First Thing Trump Plans to Do if Elected President: Close Border, Deport Criminals

Former President Donald Trump speaks during a rally, July 7, 2023, in Council Bluffs, Iowa. Charlie Riedel | AP

By Bethany Blankley | The Center Square contributor

(The Center Square) – Former president Donald Trump said his top priority if elected president would be closing the U.S. border with Mexico.

Trump made the comments in an interview with Tucker Carlson that aired Wednesday night on X, the social media platform formerly known as Twitter, the same night that GOP candidates took the stage for the first debate of the presidential primaries. Trump, the Republican frontrunner by far according to The Center Square Voters’ Voice Poll, decided to skip the debate because of his wide lead.

“If you’re elected president again, what’s your number one priority?” Carlson asked. “When you ran the last time, you ran on building the wall. This time your bottom-line top promise to the country.”

Trump said he’d focus on numerous things at the same time, but the border was the priority. Without hesitation, he said, “the border, and taking hundreds of thousands of criminals that have been allowed into our country and bringing them back to their country.”

Last month, people came in from 149 countries “from places many people have never heard of coming into our country,” Trump said. “They are coming in from mental institutions, they are coming from prisons. They are emptying their prisons from all over South America. They are emptying out their mental institutions. Terrorists are pouring in and we have no idea [who they are].”

The former president said he “had the strongest border in the history of our country. I built almost 500 miles of wall. I had another 200 to build. We built it, all they had to do was install it,” he continued, referring to the Biden administration, which instead halted construction of the wall on President Joe Biden’s first day in office.

Trump made the pledge to secure the border after more than 8.6 million people illegally entered since January 2021.

Arrests of noncitizens with criminal convictions at the southwest border are also at record highs. If the current trajectory continues, U.S. Customs and Border Protection Office of Field Operations agents are on track this fiscal year to arrest the greatest number of illegal foreign nationals with criminal convictions in recorded history.

In addition to these apprehensions, ICE agents are continuing to arrest violent criminals. Recent arrests include an MS-13 gang member on El Salvador’s Top 100 list and a Brazilian military officer involved in a 2015 massacre.

In fiscal 2022, ICE ERO agents arrested 46,396 noncitizens with criminal histories, including 198,498 associated charges and convictions for 21,531 assault offenses; 8,164 sex and sexual assault offenses; 5,554 weapons offenses; 1,501 homicide-related offenses; and 1,114 kidnapping offenses.

Border Patrol and Office of Field Operations agents in the first nine months of fiscal 2023 have also apprehended more known or suspected terrorists than they did in all of fiscal 2022. They apprehended 525 known or suspected terrorists at the northern and southwest borders this fiscal year compared to 478 last fiscal year.
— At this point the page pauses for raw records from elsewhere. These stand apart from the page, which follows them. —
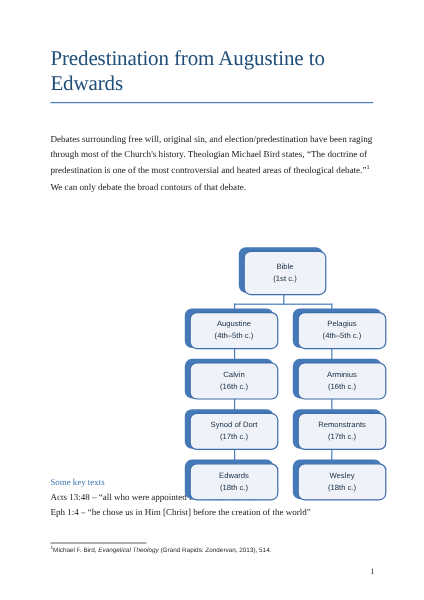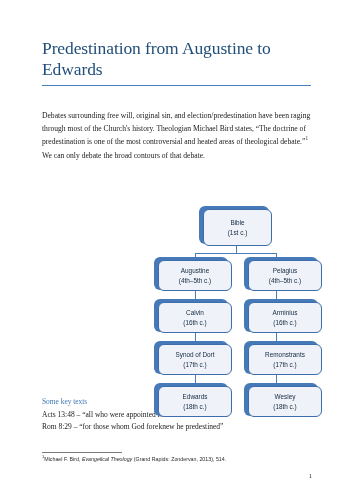--- a/index.html
+++ b/index.html
@@ -255,6 +255,7 @@
   <div class="keytexts">
     <div class="keytexts-heading">Some key texts</div>
     <div class="keytext-line">Acts 13:48 – “all who were appointed for eternal life believed”</div>
+    <div class="keytext-line">Eph 1:4 – “he chose us in Him [Christ] before the creation of the world”</div>
     <div class="keytext-line">Rom 8:29 – “for those whom God foreknew he predestined”</div>
   </div>
 

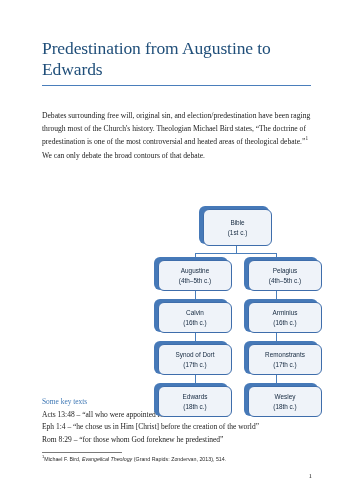--- a/index.html
+++ b/index.html
@@ -256,7 +256,6 @@
     <div class="keytexts-heading">Some key texts</div>
     <div class="keytext-line">Acts 13:48 – “all who were appointed for eternal life believed”</div>
     <div class="keytext-line">Eph 1:4 – “he chose us in Him [Christ] before the creation of the world”</div>
-    <div class="keytext-line">Rom 8:29 – “for those whom God foreknew he predestined”</div>
   </div>
 
   <div class="fn-rule"></div>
These numbers don’t include known or suspected terrorists who illegally entered the U.S. but evaded capture, referred to as “gotaways” by Customs and Border Patrol. Gotaways total at least nearly 1.6 million since January 2021, according to an analysis by The Center Square.

Over two years ago, Trump warned that Central and South American countries would open their prisons and flood the U.S. with criminals. At a border security event with Texas Gov. Greg Abbott, he said that under his administration, federal law enforcement officials halted much illegal activity along the border as a result of deals he made with Mexico, Honduras, Guatemala and El Salvador.

As a result of Trump’s agreements, criminals from these countries were prohibited from entering the U.S. or the four countries would stop receiving funding from the federal government.

Under the Obama administration when MS13 and other criminals were deported, their home countries wouldn’t take them back, he added.

“For years, these countries wouldn’t take them back,” Trump said, which is one reason why he stopped sending them funding. Then he got calls from their leaders, who said, “Sir, you’re not paying us anymore.’ And I said, ‘That’s right.’”

“They said, ‘Sir, we would love to have MS13 back in our country. We think they are wonderful people,’” Trump said.

“And we were bringing them in by the thousands, getting them out. And now they’re sending them back because what they are doing is they are opening their prisons and prisoners, murderers, human traffickers, all of these people, drug dealers, they’re coming in through the caravans, not everybody, but are coming in illegally,” he added.

Trump told Carlson that he’d “seal up the border good and tight except for the people who want to come in legally.”